Man
- Author: Arnold Gehlen
- Original title: Der Mensch
- Translator: Clare McMillan; Karl Pillemer; ;
- Language: German
- Publisher: Junker und Dünnhaupt [de]
- Publication date: 1940
- Publication place: Germany
- Published in English: 1987
- Pages: 471

= Man: His Nature and Place in the World =

1940 book by Arnold Gehlen

Man: His Nature and Place in the World (Der Mensch. Seine Natur und seine Stellung in der Welt) is a 1940 book by the German philosopher Arnold Gehlen.

==Summary==
A work of philosophical anthropology, Man: His Nature and Place in the World attemps to find a unified structure that can describe the place of humans in the world.
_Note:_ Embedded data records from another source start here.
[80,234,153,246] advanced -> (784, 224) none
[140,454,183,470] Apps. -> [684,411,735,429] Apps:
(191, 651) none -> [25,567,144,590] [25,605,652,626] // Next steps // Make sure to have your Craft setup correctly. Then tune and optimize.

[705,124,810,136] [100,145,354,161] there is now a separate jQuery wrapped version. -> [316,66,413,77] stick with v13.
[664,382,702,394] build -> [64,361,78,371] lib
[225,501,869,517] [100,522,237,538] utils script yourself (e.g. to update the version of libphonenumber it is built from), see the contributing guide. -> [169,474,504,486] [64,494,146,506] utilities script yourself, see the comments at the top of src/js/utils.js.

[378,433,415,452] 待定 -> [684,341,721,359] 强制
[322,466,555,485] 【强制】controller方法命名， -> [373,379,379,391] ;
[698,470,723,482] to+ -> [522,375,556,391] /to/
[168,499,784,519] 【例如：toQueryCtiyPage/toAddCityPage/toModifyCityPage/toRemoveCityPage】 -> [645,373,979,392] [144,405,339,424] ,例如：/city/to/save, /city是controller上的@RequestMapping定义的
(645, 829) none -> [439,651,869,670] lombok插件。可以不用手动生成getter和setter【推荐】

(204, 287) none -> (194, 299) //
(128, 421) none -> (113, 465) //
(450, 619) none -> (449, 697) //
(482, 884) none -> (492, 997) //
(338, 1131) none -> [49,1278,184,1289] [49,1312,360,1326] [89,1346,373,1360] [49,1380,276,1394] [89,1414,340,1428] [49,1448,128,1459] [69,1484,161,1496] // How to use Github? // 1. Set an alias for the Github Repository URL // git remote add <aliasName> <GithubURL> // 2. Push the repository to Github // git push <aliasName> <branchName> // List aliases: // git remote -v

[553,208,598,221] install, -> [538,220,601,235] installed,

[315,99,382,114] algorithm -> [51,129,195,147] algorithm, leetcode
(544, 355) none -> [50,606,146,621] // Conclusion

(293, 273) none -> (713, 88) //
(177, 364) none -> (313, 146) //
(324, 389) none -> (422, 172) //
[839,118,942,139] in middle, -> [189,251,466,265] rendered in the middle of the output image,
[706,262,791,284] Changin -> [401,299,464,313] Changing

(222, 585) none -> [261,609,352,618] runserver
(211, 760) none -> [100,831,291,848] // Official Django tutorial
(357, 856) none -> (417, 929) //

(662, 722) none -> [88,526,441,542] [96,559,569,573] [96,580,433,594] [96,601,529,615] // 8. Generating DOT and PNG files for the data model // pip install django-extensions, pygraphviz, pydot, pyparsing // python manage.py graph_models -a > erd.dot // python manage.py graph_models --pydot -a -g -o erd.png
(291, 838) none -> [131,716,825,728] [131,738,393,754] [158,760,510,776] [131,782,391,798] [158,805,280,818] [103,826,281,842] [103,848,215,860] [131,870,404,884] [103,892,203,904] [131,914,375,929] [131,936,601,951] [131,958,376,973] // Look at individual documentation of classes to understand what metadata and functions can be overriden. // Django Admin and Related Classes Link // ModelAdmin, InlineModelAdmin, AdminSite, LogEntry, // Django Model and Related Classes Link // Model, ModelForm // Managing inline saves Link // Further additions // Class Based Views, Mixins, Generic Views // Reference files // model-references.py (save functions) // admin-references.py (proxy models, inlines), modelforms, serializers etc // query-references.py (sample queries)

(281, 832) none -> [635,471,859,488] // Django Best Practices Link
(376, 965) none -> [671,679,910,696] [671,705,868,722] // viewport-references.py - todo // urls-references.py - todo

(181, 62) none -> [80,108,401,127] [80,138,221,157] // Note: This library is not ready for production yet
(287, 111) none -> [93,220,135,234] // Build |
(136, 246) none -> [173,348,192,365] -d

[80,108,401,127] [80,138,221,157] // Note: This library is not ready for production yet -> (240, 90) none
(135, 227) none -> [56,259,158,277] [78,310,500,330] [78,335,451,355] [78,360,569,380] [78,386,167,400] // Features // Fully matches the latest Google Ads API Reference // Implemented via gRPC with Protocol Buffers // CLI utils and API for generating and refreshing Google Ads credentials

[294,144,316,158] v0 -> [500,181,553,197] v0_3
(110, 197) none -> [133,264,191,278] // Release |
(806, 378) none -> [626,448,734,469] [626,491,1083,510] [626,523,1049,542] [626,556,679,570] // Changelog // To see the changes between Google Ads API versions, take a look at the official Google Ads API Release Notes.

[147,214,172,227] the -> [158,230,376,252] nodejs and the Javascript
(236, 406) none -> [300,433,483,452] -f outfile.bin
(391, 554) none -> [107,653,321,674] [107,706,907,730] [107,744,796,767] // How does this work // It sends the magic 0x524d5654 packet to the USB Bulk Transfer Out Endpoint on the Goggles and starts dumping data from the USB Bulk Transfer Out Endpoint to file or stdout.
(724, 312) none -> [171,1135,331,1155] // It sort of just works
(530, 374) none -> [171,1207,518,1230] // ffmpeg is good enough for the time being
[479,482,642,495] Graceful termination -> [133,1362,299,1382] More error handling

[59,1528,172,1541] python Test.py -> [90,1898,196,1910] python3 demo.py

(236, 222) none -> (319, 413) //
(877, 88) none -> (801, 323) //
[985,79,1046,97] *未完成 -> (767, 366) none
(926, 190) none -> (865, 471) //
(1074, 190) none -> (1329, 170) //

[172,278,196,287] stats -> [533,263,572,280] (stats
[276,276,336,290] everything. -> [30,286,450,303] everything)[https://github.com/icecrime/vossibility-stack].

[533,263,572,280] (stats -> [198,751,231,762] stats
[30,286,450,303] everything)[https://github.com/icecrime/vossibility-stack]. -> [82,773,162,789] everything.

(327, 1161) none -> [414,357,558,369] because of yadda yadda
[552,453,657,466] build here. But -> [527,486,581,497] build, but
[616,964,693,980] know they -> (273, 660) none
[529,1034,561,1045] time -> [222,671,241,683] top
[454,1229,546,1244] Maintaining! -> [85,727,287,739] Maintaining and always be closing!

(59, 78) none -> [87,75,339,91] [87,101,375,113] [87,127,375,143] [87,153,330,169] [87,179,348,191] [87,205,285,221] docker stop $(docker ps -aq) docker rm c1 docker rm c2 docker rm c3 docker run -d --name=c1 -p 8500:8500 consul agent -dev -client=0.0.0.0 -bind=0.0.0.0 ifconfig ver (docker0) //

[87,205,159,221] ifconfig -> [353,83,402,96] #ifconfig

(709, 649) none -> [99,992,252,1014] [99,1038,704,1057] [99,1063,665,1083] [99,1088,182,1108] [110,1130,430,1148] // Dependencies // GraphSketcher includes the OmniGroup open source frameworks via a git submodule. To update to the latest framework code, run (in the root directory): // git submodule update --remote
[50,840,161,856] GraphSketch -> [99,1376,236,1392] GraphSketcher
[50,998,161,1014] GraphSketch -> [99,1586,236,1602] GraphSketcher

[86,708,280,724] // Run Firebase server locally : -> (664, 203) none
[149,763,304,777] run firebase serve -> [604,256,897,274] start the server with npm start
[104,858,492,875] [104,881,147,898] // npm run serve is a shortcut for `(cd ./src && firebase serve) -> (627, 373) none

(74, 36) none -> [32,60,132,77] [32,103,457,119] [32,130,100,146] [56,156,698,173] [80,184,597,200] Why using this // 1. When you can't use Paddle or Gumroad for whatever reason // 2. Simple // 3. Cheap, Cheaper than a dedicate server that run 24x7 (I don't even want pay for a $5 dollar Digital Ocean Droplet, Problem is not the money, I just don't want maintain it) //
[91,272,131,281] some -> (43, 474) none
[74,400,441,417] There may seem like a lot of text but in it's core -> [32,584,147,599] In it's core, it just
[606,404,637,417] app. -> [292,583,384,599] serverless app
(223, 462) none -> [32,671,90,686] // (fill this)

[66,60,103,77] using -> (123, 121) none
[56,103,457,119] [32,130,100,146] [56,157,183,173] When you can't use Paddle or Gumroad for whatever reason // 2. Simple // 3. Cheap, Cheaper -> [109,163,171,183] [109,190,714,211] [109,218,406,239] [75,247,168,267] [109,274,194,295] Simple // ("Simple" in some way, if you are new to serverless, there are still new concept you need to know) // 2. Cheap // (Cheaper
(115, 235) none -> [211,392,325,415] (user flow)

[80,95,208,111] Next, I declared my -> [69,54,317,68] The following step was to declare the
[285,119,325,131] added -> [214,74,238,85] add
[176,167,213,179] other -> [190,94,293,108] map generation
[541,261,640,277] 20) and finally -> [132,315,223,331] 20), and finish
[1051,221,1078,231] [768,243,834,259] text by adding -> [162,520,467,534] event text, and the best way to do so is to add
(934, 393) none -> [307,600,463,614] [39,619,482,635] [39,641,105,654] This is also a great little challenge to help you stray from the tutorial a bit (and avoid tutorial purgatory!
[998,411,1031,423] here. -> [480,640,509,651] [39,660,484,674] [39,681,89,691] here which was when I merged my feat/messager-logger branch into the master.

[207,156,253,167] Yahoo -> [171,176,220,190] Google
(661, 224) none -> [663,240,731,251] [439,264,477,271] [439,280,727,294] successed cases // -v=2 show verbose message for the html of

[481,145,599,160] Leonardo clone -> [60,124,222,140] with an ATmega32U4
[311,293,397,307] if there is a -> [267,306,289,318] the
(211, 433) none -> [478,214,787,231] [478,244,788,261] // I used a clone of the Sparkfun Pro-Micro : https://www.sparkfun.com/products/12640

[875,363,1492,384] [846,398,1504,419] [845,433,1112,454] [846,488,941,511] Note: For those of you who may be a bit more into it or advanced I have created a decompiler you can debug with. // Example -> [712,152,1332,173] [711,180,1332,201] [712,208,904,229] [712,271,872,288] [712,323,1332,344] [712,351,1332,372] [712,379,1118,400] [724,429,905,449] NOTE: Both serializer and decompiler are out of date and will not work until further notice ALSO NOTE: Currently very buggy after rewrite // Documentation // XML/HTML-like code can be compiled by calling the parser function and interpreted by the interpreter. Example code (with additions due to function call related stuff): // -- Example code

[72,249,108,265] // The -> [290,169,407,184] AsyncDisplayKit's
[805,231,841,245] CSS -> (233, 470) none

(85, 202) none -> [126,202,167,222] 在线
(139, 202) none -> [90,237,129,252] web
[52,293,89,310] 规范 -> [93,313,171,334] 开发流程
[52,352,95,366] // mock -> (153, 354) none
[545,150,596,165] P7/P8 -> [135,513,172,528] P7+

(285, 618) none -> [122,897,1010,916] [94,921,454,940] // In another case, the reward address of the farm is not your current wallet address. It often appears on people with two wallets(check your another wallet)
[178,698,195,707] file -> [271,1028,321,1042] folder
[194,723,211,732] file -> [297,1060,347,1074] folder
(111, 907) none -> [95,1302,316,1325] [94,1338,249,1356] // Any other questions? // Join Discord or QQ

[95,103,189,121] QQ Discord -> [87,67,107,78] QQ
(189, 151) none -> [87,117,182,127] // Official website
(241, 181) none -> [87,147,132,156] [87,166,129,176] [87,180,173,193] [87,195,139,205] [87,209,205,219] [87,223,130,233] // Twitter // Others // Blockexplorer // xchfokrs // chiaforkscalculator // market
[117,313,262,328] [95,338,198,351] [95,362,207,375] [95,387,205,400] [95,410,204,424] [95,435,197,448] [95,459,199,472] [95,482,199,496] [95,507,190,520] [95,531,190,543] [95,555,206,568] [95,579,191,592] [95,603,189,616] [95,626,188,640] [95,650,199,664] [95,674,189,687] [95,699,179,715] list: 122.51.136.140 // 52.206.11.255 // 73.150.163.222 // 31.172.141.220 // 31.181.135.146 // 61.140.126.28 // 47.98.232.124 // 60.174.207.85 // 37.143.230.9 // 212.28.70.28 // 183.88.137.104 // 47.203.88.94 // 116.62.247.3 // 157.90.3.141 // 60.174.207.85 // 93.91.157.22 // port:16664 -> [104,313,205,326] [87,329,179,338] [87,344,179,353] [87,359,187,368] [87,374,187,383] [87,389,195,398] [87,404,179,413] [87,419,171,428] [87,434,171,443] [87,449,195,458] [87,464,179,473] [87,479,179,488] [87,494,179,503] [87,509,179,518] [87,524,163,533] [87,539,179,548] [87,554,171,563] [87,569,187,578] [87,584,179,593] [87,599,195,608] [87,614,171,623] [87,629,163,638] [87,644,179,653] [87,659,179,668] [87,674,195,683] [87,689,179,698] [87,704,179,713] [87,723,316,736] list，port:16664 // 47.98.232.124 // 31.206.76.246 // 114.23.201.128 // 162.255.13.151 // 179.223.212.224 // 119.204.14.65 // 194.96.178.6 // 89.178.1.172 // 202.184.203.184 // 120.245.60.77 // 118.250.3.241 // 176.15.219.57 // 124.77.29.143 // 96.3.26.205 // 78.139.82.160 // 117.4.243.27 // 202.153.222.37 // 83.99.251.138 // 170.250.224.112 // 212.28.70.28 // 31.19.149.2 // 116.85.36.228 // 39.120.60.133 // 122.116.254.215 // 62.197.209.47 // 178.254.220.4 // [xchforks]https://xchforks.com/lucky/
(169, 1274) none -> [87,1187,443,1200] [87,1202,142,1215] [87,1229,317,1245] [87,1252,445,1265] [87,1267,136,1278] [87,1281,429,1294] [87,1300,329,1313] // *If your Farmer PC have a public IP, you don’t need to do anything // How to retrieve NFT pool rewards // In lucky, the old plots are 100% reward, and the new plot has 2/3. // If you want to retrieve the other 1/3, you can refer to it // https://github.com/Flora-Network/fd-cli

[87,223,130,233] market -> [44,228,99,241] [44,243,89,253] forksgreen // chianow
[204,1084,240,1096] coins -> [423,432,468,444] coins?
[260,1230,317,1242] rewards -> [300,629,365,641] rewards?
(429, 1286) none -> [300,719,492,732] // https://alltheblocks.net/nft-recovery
Gehlen focused on self-preservation and action. He characterised man as a Mängelwesen (lit. 'deficiencies being'), with which he meant that human biology alone is not enough for survival, and human culture has become a necessary compensation.

==Publication==
Man: His Nature and Place in the World was first published in German by Junker und Dünnhaupt in 1940. Gehlen revised the book in 1944 and 1950. It appeared in English translation through Columbia University Press in 1987.

==Reception==
The book contributed significantly to the establishment and impact of philosophical anthropology as a discipline. Josef Tewes wrote in Kindlers literature encyclopedia in 2020 that, through its focus on self-preservation, the book follows Friedrich Schiller and Johann Gottfried Herder in its view of mankind, and, through its emphasis on deficiency, it rejects views held by Aristotle, Max Scheler and many others, where humans are seen as a culmination of living beings.